Monday, November 7, 2011

Simple Lemon-Lime Soda

     We had my two girls, Maggie and Lucie, over this weekend and Tammy and I decided to get them involved in making a simple lemon-lime soda. We didn't really have a recipe for this one, so we decided to 'wing it.' After a short trip to the grocery store (we were short on lemons) we gathered the ingredients. They're seen here on Tammy's most recent table-scape:

     This recipe yields four servings (1/4 cup syrup per serving):
     -two medium sized lemons;
     -two limes;
     -1 cup sugar;
     -about 1/2 cup water.

     Start by juicing your lemons and limes. We still haven't invested in a juicer (but Christmas is coming!!!) so we pressed the girls into service squeezing the fruit. Don't worry, they washed their hands, and the syrup's going to be well-boiled.

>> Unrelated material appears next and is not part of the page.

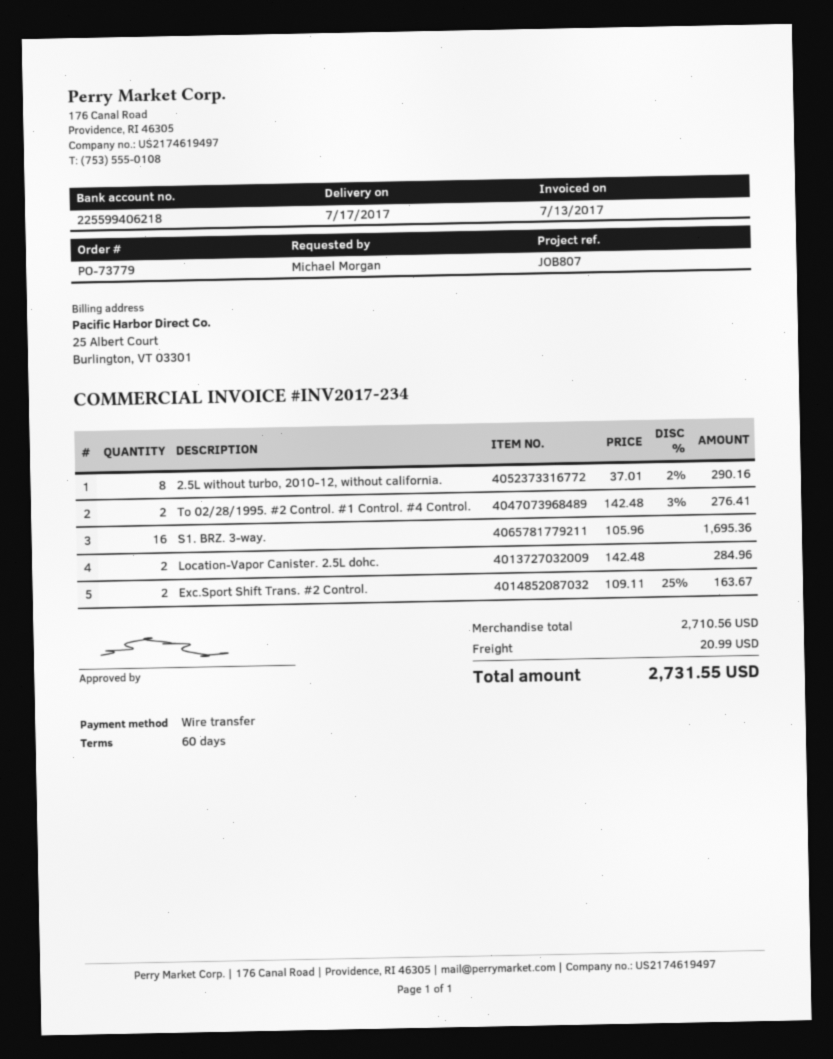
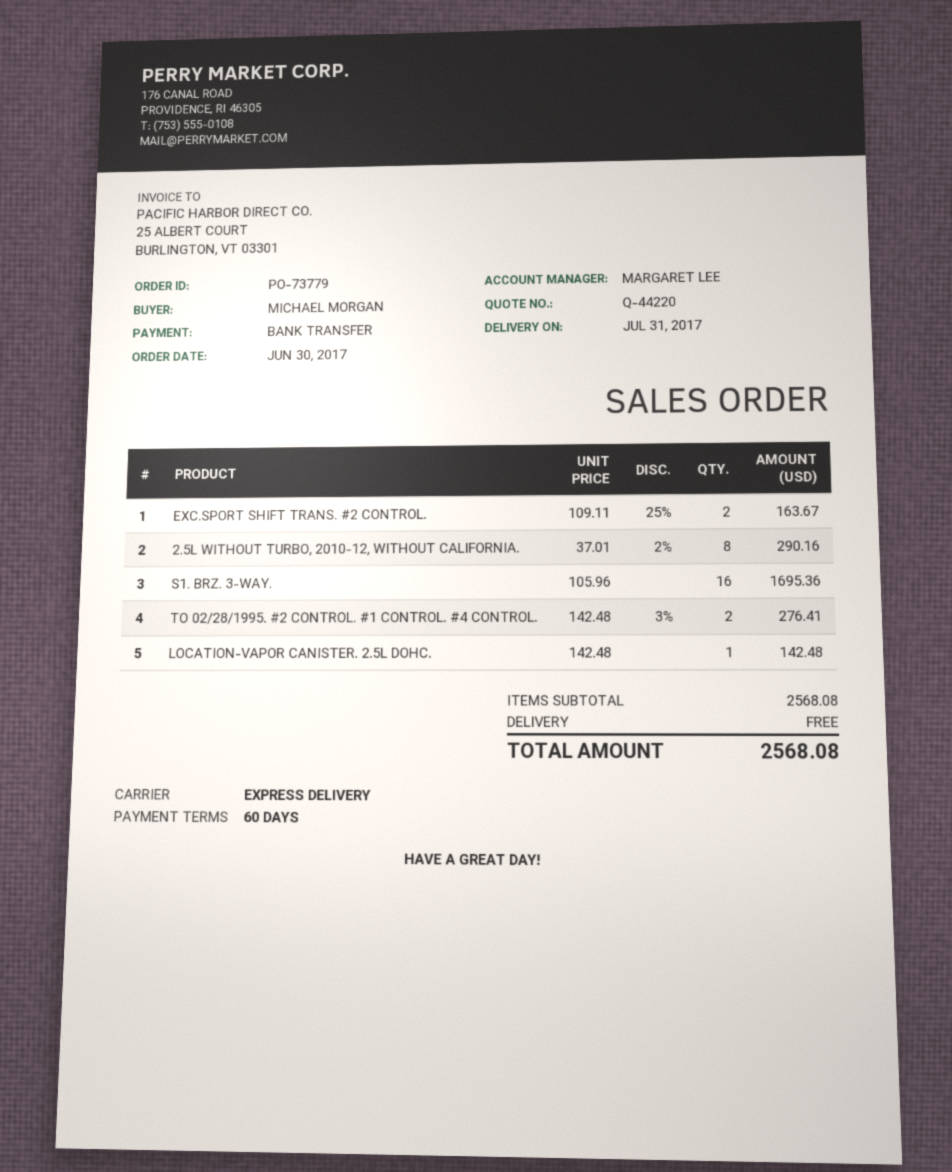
delivery date: 2017-07-17 -> 2017-07-31
Location-Vapor Canister. 2.5L dohc.: 2 x 142.48 = 284.96 -> 1 x 142.48 = 142.48
subtotal: 2710.56 -> 2568.08
shipping: 20.99 -> 0.00
total: 2731.55 -> 2568.08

     The girls (Maggie on left, Lucie on right) really enjoyed getting into squeezing the lemons and limes. The yield was 1/2 cup of combined lemon and lime juice, which we strained through a fine mesh strainer. We then added 1/2 cup water to make one cup of base. That was added to the one cup of sugar in a stainless steel saucepan and brought to simmer / light boil for 14 minutes and reduced to one cup of finished syrup.
     We let the syrup cool to room temperature and mixed 1/4 cup syrup with 1 1/3 cup cold seltzer water for a nice treat after dinner. The girls declared it to be much better than store-bought lemon-lime soda. I agree!
     The syrup had a light golden color, and the mixed soda has a nice gold tint, slighly less than a store-bought ginger ale. The citrus balance came down slightly in favor of the lime, which added a nice citrus bite (but not too much). The taste was excellent, and this will make a nice base for adding in other fruit flavors, maybe raspberry, mango....who knows. Try your own, and enjoy!


Sunday, November 6, 2011

Halloween Review: Red Rock Golden Ginger Ale

     We're posting this one a bit late...actually about a week late. We've been having some trouble with our lackluster internet service, soooo...I'm posting our Halloween review of Red Rock Golden Ginger Ale while Tammy is busy decorating the house for fall / Thanksgiving.
     We spent Halloween evening at our local church's Trunk or Treat event, where people dress up and hand out candy to the community kiddos. It's safe for the kids and fun for everyone. This was our second year together at the event. Last year we dressed as Robin Hood and Maid Marian (I was almost universally mistaken for Shrek). This year we decided to dress as a 20's gangster and flapper (one disturbingly well educated little girl actually asked if I was a 'pimp'):

     We had a great time decorating the back of Tammy's Liberty for the event. We found a CD of Charelston big band music at Hastings to top it off and really enjoyed handing candy out to about 300 kids.
     Okay, now on to the soda!
     In addition to experimenting with making our own sodas we're also enjoying picking up unique small-batch sodas and trying them. A couple weeks back we stopped in at The Candy Co. in Oklahoma City's Bricktown. They sell gelato, candy and a good variety of bottled sodas. We picked out seven (they were running a pick six, get one free deal) and brought them home to enjoy.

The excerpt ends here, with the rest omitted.